Trinidadian's friend's cousin isn't going to Washington just yet
By Bob Cronin,  Newser Staff
Posted Sep 16, 2021 5:20 PM CDT
White House Offers Facts on Vaccines to Minaj
Nicki Minaj attends the MTV Video Music Awards in 2018. She tweeted that she was bound for Washington, but the White House contradicted that Thursday.   (Photo by Evan Agostini/Invision/AP, File)

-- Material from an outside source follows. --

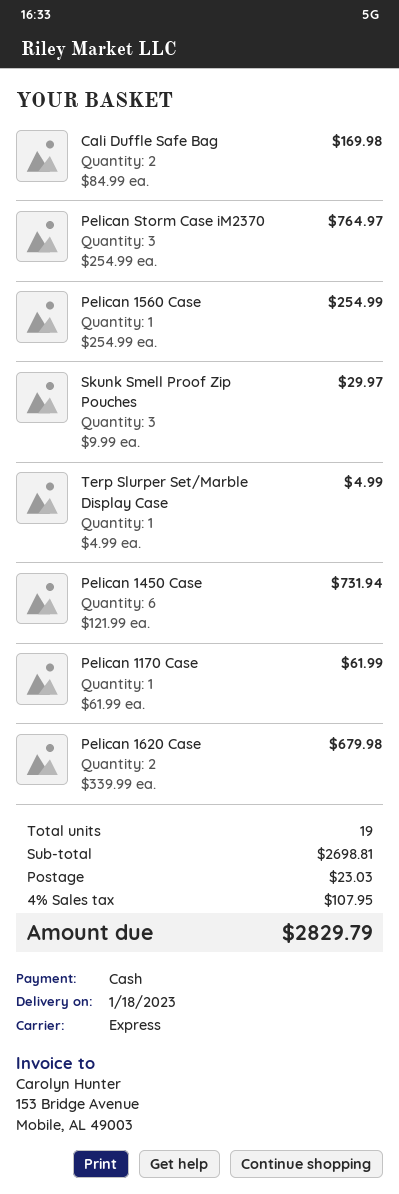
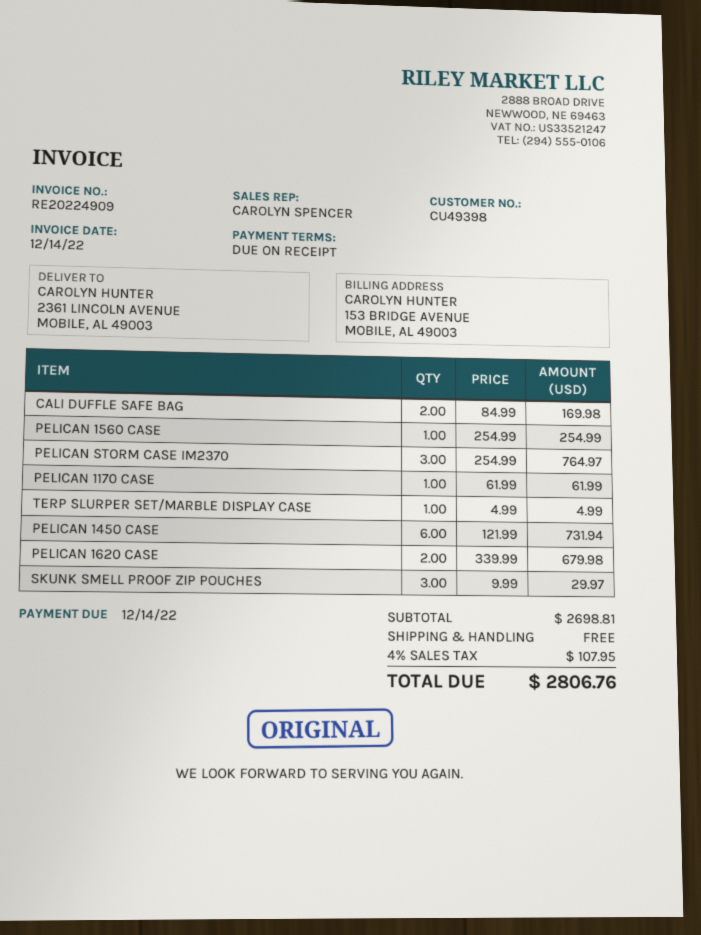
shipping: 23.03 -> 0.00
total: 2829.79 -> 2806.76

The Biden administration has offered to have a doctor answer Nicki Minaj's questions about the coronavirus vaccines, but the rapper doesn't seem to have been invited to the White House just yet. Minaj had tweeted Wednesday that she was going to Washington and would "ask questions on behalf of the ppl who have been made fun of for simply being human." The White House contacted Minaj after she posted misinformation about the vaccines, saying her cousin's friend in Trinidad had an unfortunate reaction to the shots. On Thursday, press secretary Jen Psaki said the offer was just for a phone call, the Hill reports.

"It was simply an offer to have a conversation," Psaki told reporters, extended at the staff level, that would include an administration doctor supplying vaccine answers. There's been no discussion of an in-person visit, she said, describing the outreach to Minaj as "pretty standard and something we do all the time," per CNN. Psaki said she was unsure whether the call would take place. She said the administration hopes someone with a large following, as Minaj has, would "project accurate information about the effectiveness of the vaccine, the safety of the vaccine and the availability of the vaccine.”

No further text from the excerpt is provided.